Sideroblastic anemia is a microcytic-hypochromic anemia that encompasses a group of heterogenous disorders that have a common defect – failure to use iron in hemoglobin synthesis, despite having enough available in storage.
The chief defect is the sequestration of iron complexes in the mitochondria of erythroblasts, transforming the erythroblasts into sideroblasts.
This anemia may be hereditary or acquired. The acquired form can be either primary or secondary, that is, secondary to ingestion of, or exposure to, such toxins as alcohol and lead, or to such drugs as isoniazid and chloramphenicol. It can also occur as a complication of such other diseases as rheumatoid arthritis, lupus erythematosus, multiple myeloma, tuberculosis, and severe infections. Correction of the secondary acquired form depends on the cause, and generally subsides after the causative drug or toxin is removed or the underlying condition is adequately treated.
The primary acquired form, known as refractory anemia with ringed sideroblasts, is most common in the elderly who are less likely to improve quickly and are more likely to develop serious complications. This idiopathic form is often associated with thrombocytopenia or leukopenia as part of a myelodysplastic syndrome (spinal cord defect).
Effective measures for some patients with the primary acquired form include high doses of androgens or carefully cross-matched transfusions to provide needed hemoglobin, but it generally resists treatment. It usually proves fatal within ten years after onset of complications or an accompanying (concomitant) disease, usually acute leukemia or from respiratory or cardiac complications.
Hereditary sideroblastic anemia is associated with increased gastrointestinal absorption of iron, causing signs of hemosiderosis (a general increase in tissue iron stores without the associated tissue damage) and appears to be transmitted by X-linked inheritance.
This form of anemia occurs mostly in young males; but females are the carriers, who usually show no signs of the disorder. This form usually responds after several weeks of treatment with high doses of pyridoxine (vitamin B6). Folic acid (B9) supplements may also be beneficial when concomitant megaloblastic nuclear changes in RBC precursors are present.

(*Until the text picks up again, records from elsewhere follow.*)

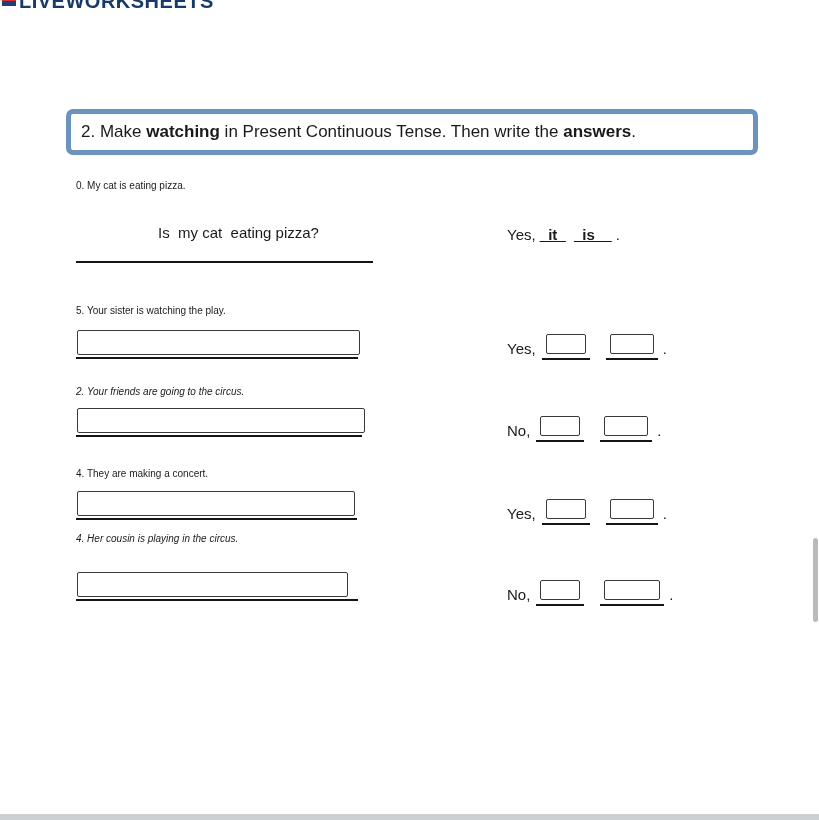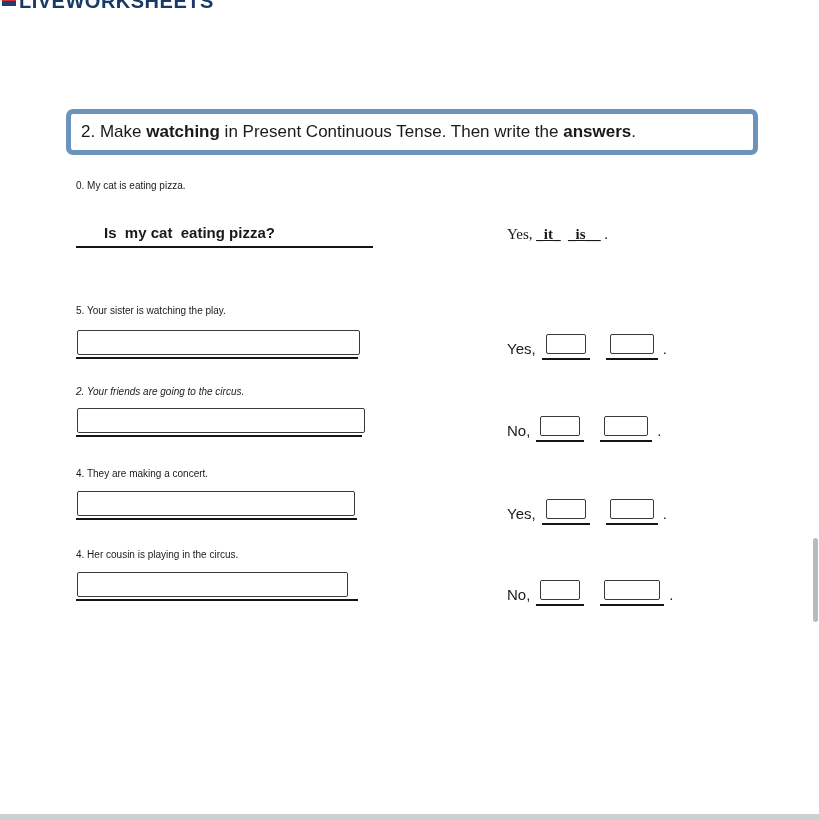"Is my cat eating pizza?" .example-line { font-weight: bold -> normal; padding: 0 0 5px 28px -> 0 0 20px 28px; text-align: none -> center }
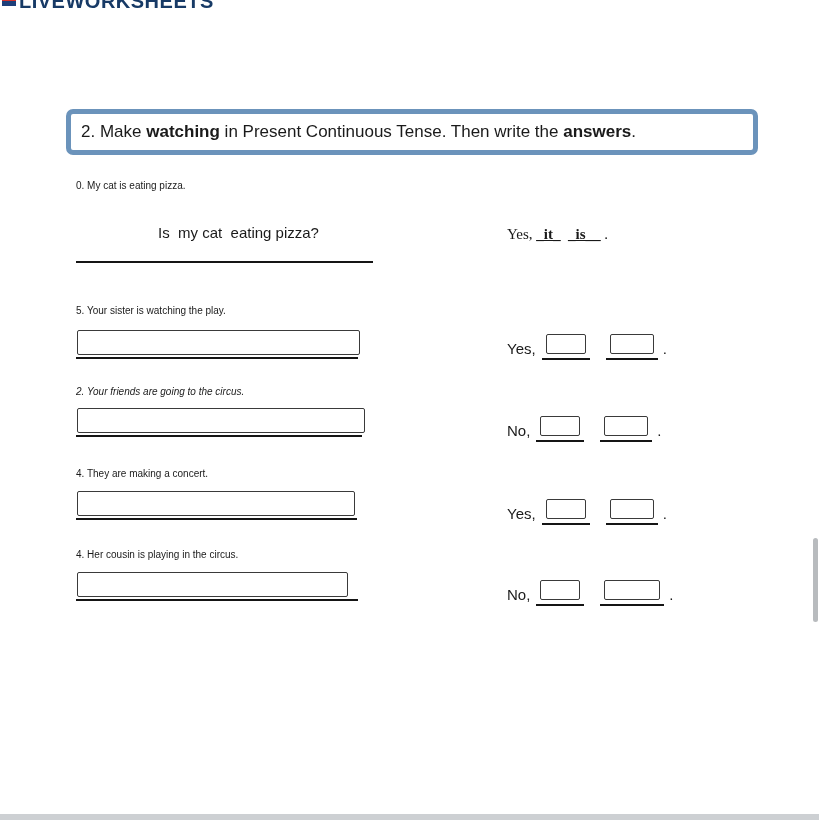"Yes, _it_ _is__ ." .example-right { font-family: Liberation Serif, serif -> none }
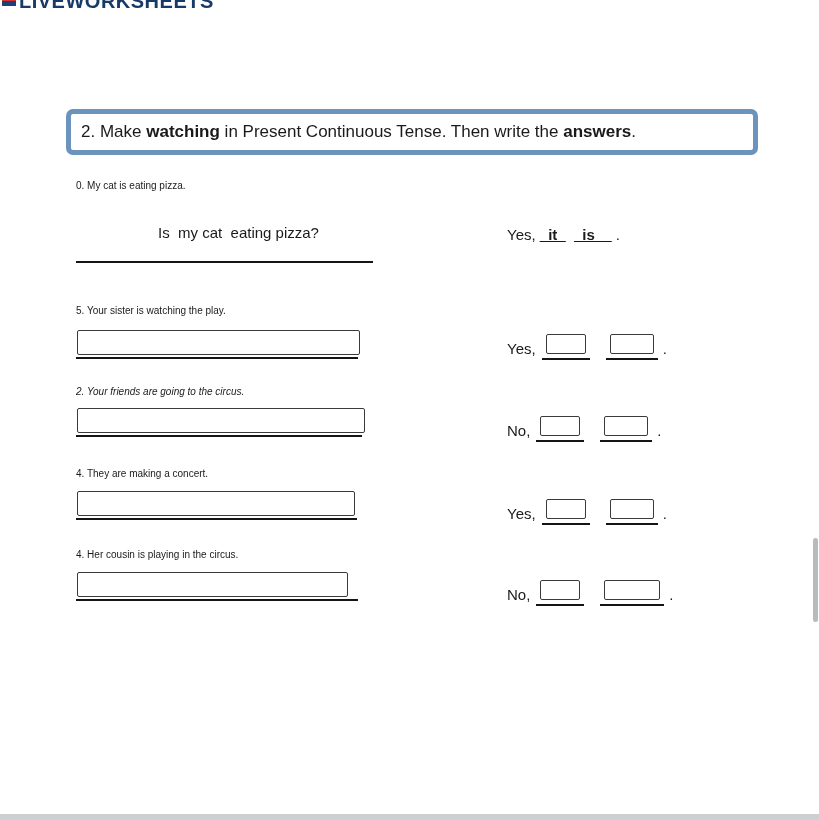"4. Her cousin is playing" div.abs { font-style: none -> italic; top: 549px -> 533px }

Iron supplements are never given.
In sideroblastic anemia, normoblasts fail to utilize iron to synthesize hemoglobin. As a result, iron is deposited in the mitochondria of normoblasts, which are then termed “ringed sideroblasts”.
Sideroblastic anemia usually produces nonspecific clinical effects, which may exist for several years before being identified. Such effects include anorexia, fatigue, weakness, dizziness, pale skin and mucous membranes, and occasionally, enlarged lymph nodes.
In addition to the cardiovascular and respiratory manifestations common to all anemias, sideroblastic anemia causes mild-to-moderate enlargement of the liver (heptomegaly) and spleen (splenomegaly). Heart and liver failure may develop from excessive iron accumulation in these organs, causing dyspnea, exertional angina, and slight jaundice. However, other eipthelial manifestations and all neurologic manifestations are absent.
At first, sideroblastic anemia may be mistaken for deficiency of stem cells in the marrow (hypoplastic anemia) of iron deficiency anemia. Bone marrow examination establishes the diagnosis. The marrow is packed with erythrocyte stem cells, and mononuclear phagocytes in the marrow are loaded with iron in the form of hemosiderin.
Presence of sideroblasts (the erythrocyte precursors with a necklace-like ring of iron granules around the nucleus), stained with Prussion blue or alizarin red dye, confirms the diagnosis of sideroblastic anemia.
Unlike iron deficiency anemia, sideroblastic anemia lowers hemoglobin and raises serum iron and transferrin levels. In turn, faulty hemoglobin production raises urobilinogen and bilirubin levels. Platelets and leukocytes remain normal, but occasionally, thrombocytopenia or leukopenia occurs.
Some patients with sideroblastic anemia may benefit from phlebotomy (a vein incision) to prevent hemochromatosis, a disorder of iron metabolism that deposits iron in tissues giving a bronze pigmentation, as well as cirrhosis of the liver and diabetes mellitus.
In fact, it is often referred to as the ‘bronze diabetes’. Phlebotomy steps up the rate of erythropoiesis (red cell formation) and uses up excess iron stores, thus reducing serum and total-body iron levels. Since valuable protein is lost during frequent phlebotomy procedures, a high-protein diet is advocated.